Assignment:
Starting at the first line of the data, please print exactly those lines through the one that holds "[215,257,476,272] [95,299,334,317] the", omitting every picture.

Supplied information:
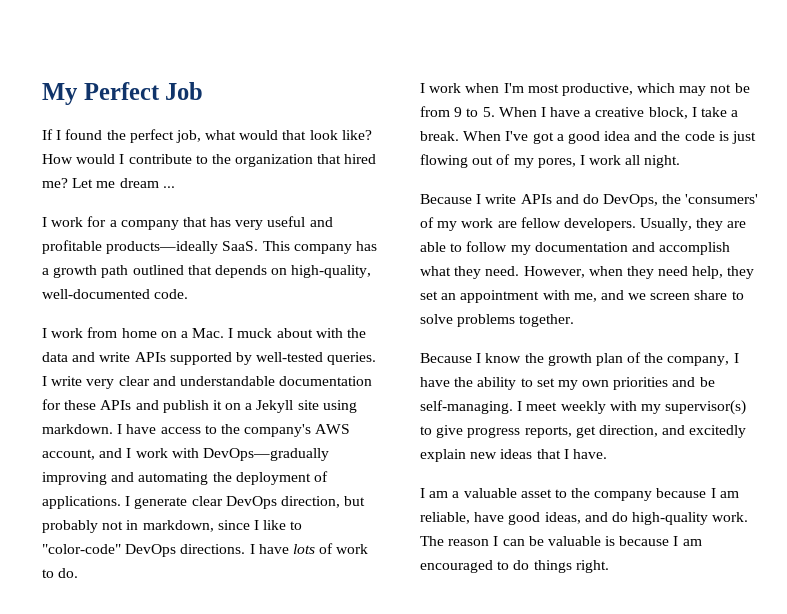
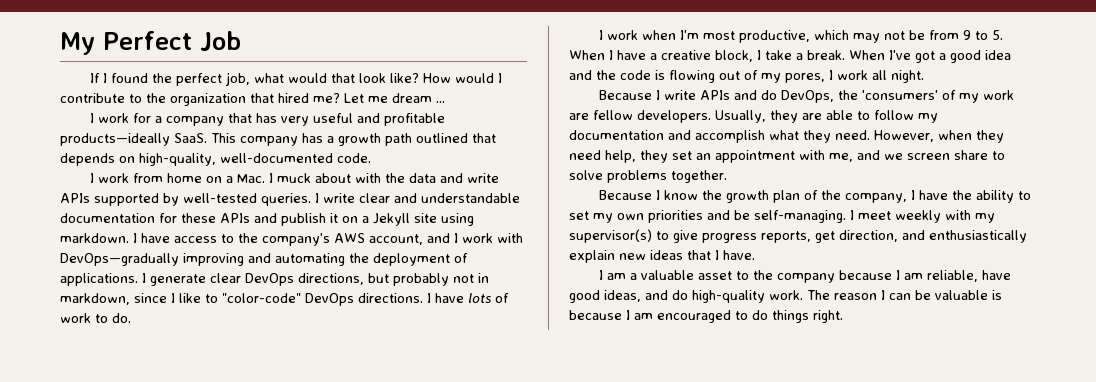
[86,379,115,389] very -> (355, 198) none
[280,496,340,508] direction, -> [298,273,364,285] directions,
[732,131,757,144] just -> (665, 75) none
[689,425,747,438] excitedly -> [929,230,1027,243] enthusiastically

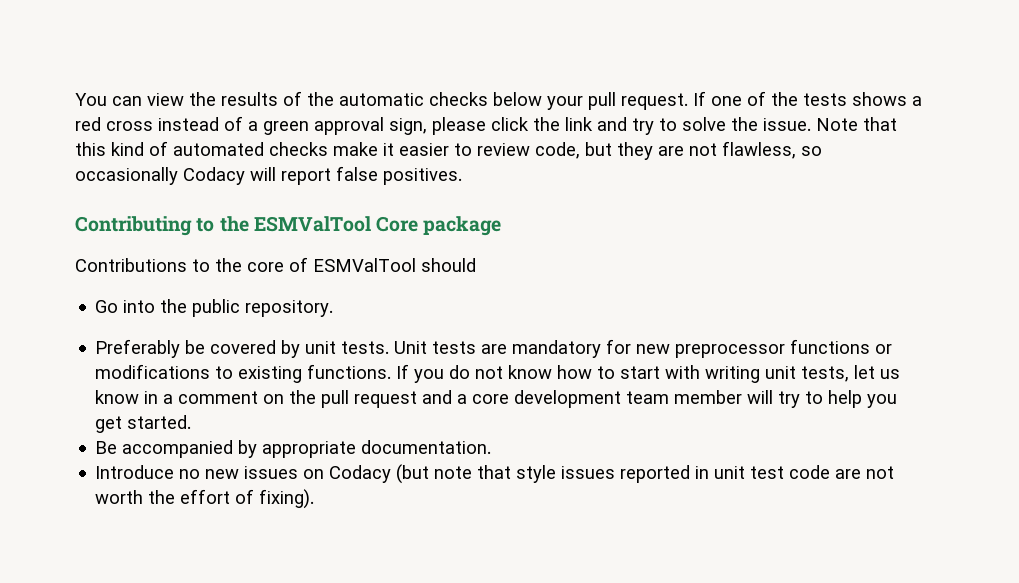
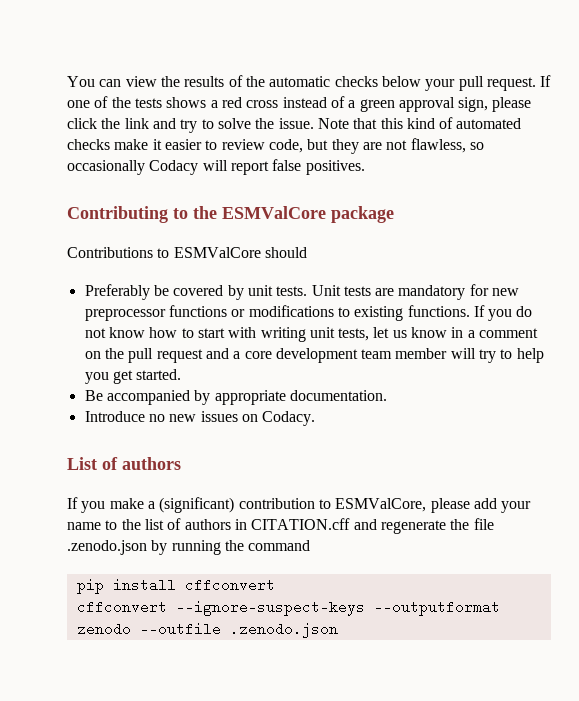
[253,216,419,232] ESMValTool Core -> [222,206,326,219] ESMValCore
[215,257,476,272] [95,299,334,317] the core of ESMValTool should // Go into the public repository. -> [173,247,307,258] ESMValCore should
[329,464,895,484] [95,489,315,509] Codacy (but note that style issues reported in unit test code are not worth the effort of fixing). -> [262,411,316,426] [67,457,181,470] [67,497,532,513] [67,518,494,534] [67,540,311,555] [76,578,275,594] [76,600,500,616] [76,622,338,638] Codacy. // List of authors // If you make a (significant) contribution to ESMValCore, please add your name to the list of authors in CITATION.cff and regenerate the file .zenodo.json by running the command // pip install cffconvert // cffconvert --ignore-suspect-keys --outputformat zenodo --outfile .zenodo.json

Exercise output:
[86,379,115,389] very -> (355, 198) none
[280,496,340,508] direction, -> [298,273,364,285] directions,
[732,131,757,144] just -> (665, 75) none
[689,425,747,438] excitedly -> [929,230,1027,243] enthusiastically

[253,216,419,232] ESMValTool Core -> [222,206,326,219] ESMValCore
[215,257,476,272] [95,299,334,317] the core of ESMValTool should // Go into the public repository. -> [173,247,307,258] ESMValCore should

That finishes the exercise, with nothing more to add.